[Start of section]

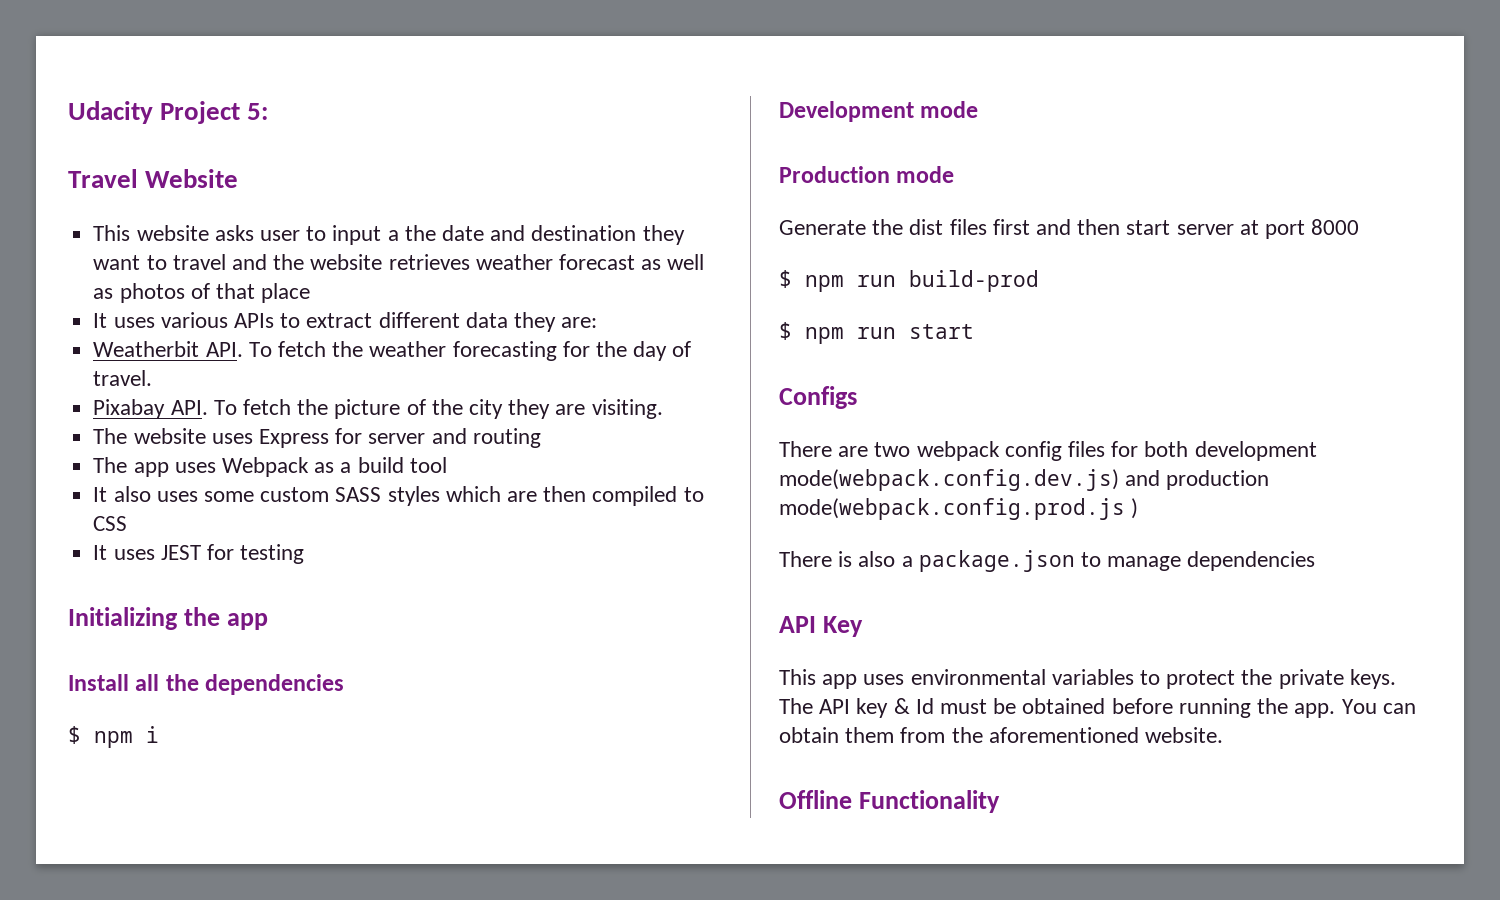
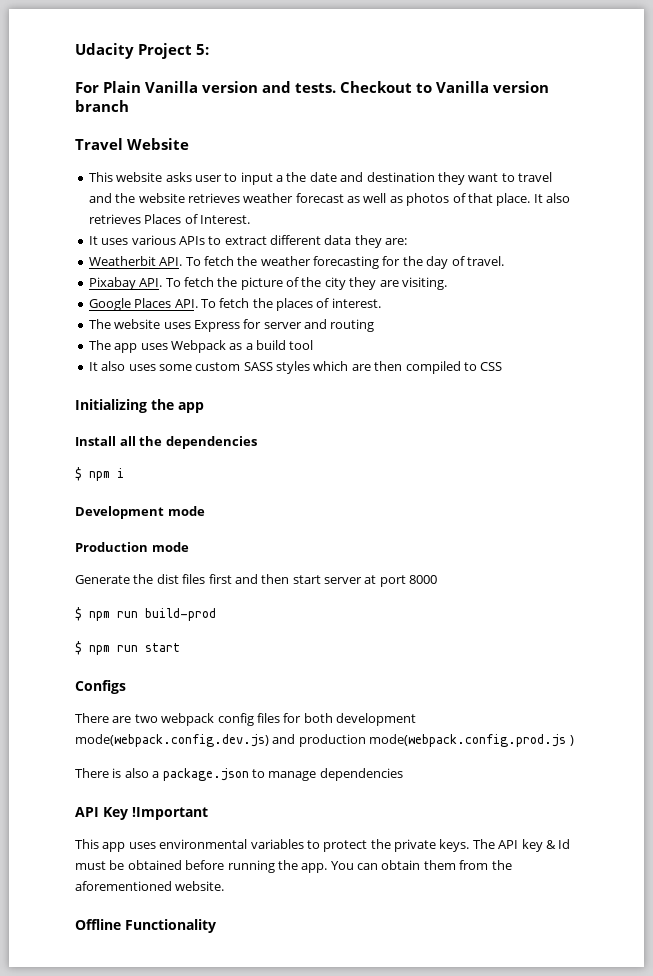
+ For Plain Vanilla version and tests. Checkout to Vanilla version branch
- This website asks user to input a the date and destination they want to travel and the website retrieves weather forecast as well as photos of that place
+ This website asks user to input a the date and destination they want to travel and the website retrieves weather forecast as well as photos of that place. It also retrieves Places of Interest.
+ Google Places API. To fetch the places of interest.
- It uses JEST for testing
- API Key
+ API Key !Important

[End of section]

Your instructions -
Find the line that contains "the places of interest.". Copy it and every line after it to the end of the records, exactly, and nothing more.

Answer section -
+ Google Places API. To fetch the places of interest.
- It uses JEST for testing
- API Key
+ API Key !Important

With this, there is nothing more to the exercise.